She arranges a black-glazed tea-pot and two cups and
saucers, and then recommences her attack.
"I was so thankful when you come to yourself when you did,
mum!"
"Were you?"
"Yes, 'm, because of the gentleman, I mean; I never see a
gentleman so put about, about hanythink; no, never. I thought he'd
agone off his 'ed a'most."
I see her glancing stealthily at my left hand.
("I should not have cared much if he had," said I,
internally). "Perhaps he'd never seen anyone faint
before?" I suggested, aloud; "perhaps he thought I was
dead!"
"Well, indeed, mum, when you fust come in it gev me quite a turn,
that it did; 'e was a carryin' of you in his harms,
and your 'ead was a 'angin' down over
'is shoulder, and your mouth was hopen, and your face was as wite--as wite as that table-cloth; I did raly think you was a corpse at fust."
I relapse into silence, and vultures gnaw my heart, I, in
Hugh's arms, with my head hanging over his shoulder, and my mouth
open! Disgusting tableau! Not only disgusting, but public; witnessed by the
two grooms and the landlady, certainly; by a barmaid and a host of boozing
boors, probably.
Hugh returned in about a quarter of an hour from his unsuccessful quest
after his refractory cattle, and we sat down to tea. It was horribly
honeymoonish, as I felt! I poured out Hugh's tea, and he helped me to
mutton chops. I did not feel the least inclined for eating, but it was
something to do, better than staring at my
vis-à-vis. When the
landlady came in to clear away the tea-things, she found us both
sitting on the little window seat, quite loverly, looking out
on the gooseberry and currant bushes, and the sweet basil and mint and
marigolds. My Othello,
"Somewhat declined into the vale of years,"
was pouring tales of
"Moving accidents by flood and field"
into the ears of a most unwilling Desdemona.

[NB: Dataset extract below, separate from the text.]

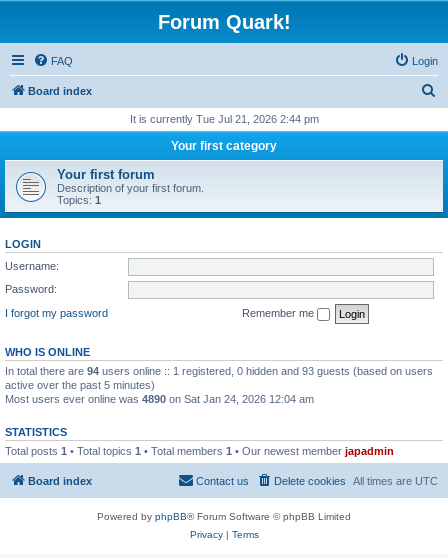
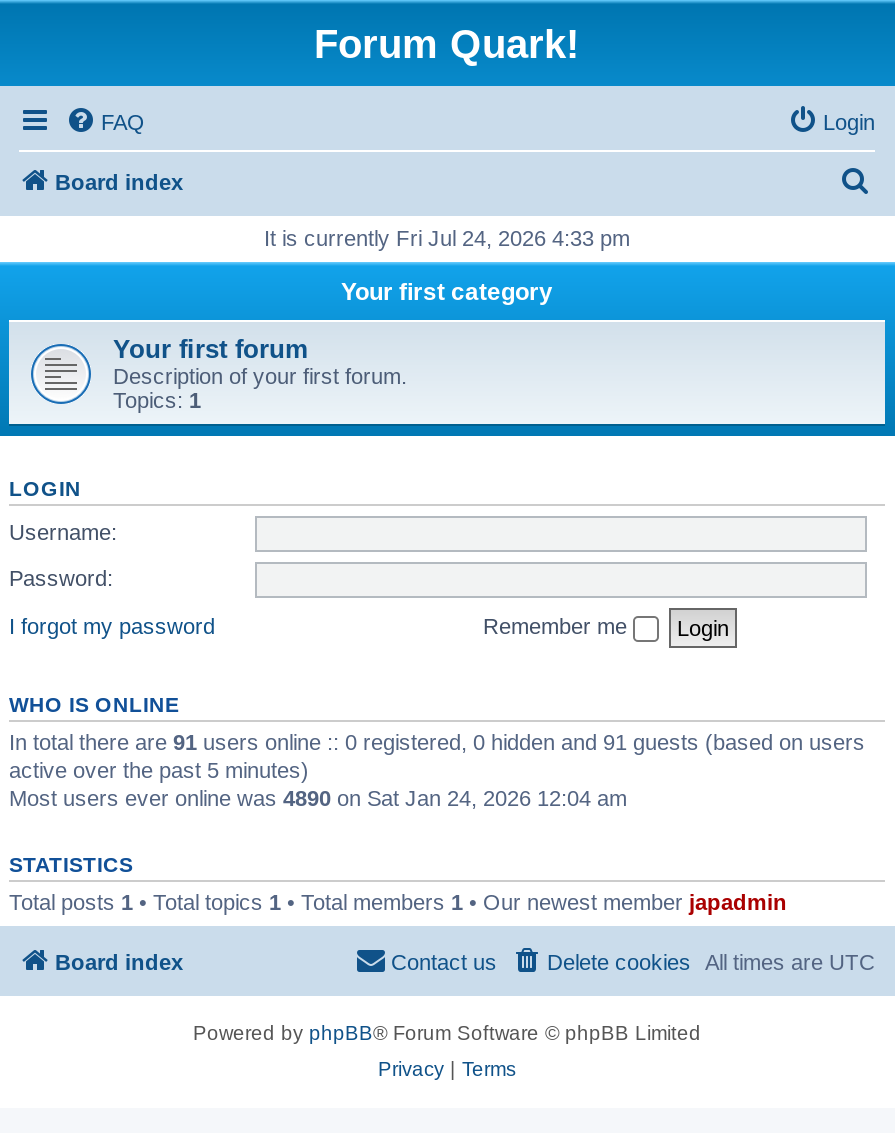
- It is currently Tue Jul 21, 2026 2:44 pm
+ It is currently Fri Jul 24, 2026 4:33 pm

- In total there are 94 users online :: 1 registered, 0 hidden and 93 guests (based on users
+ In total there are 91 users online :: 0 registered, 0 hidden and 91 guests (based on users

"What a funk I was in when you said you were going to
die! I thought I had killed you. What should I have done if I
had?" he ends, sentimentally, reverting from his Sebastopolian and
Lucknowian experiences to our late perils by dog-cart.
"What would you have done?" I replied,
sarcastically, "why I suppose you'd have had the
body (me I mean) conveyed in here, and then you'd have
had some beer, and then you'd have posted off to Wentworth to break
the news to Dolly!"
"That I shouldn't."
I don't know whether he intended me to ask what he would have done;
if he did I did not gratify him, but stared out at the gooseberry bushes,
and tried to count the nascent gooseberries on the nearest one. Having no
further pretence for staying, the goodwife left the room, to my regret. I
miss her chaperonage, the
whisking of her sage green stuff dress, and the cheerful clink of the teaspoons, which sufficed instead of conversation. When she was gone the stillness irked me; it is not a cooling or a soothing process sitting at dead of night alone on a narrow seat with a man who will keep edging an inch every five minutes nearer you, and who never moves his eyes from your face.
"I wonder that woman did not know who you were," I said, for
the sake of saying something. "She talked of you as the
gentleman."
"Not to know me, you think, argues herself unknown; well,
she's a stranger in these parts, that's it--poor old girl!
She was sorely puzzled to make out our relationship to one another,
wasn't she?"
"I should have had the greatest possible pleasure in explaining to
her that there was not any relationship whatsoever," I answer
drily.
Hobnailed boots stump along the flagged passage into the little bar; men
are talking and drinking there; the barmaid's tee-hee,
inharmonious, as the laugh of the uneducated always is, rewards their
sallies,
and mingles with their haw-haws; they are smoking evidently, for tobacco smoke--bearable now, because fresh--creeps under the door, and assails our noses.
"How does the time go?" I ask restlessly.
"Five and twenty past eleven."
"Is that all?" (with great disconsolateness of tone.)
"Does the time seem to you to go so slow,
Nell?"
His arm is, I find, establishing itself on the sill behind me.
"Yes, dreadfully slow," I say, impatiently; "and
don't call me Nell, please--I don't like
it."
The house grows silent, the guests return to their homes, and to the
rods their expectant wives have got in pickle for them; the aborigines
retire to bed. Hugh and I are virtually alone together--alone with the
stars and their mother, the night. Oh, grave, sweet night! how solemn you
are! type and figure of death! I know not which is solemnest, a calm or a
stormy night; it is but the difference between an angry God and a God at
rest. How
often have I watched the stars overspread
"The cool delicious meadows of the night,"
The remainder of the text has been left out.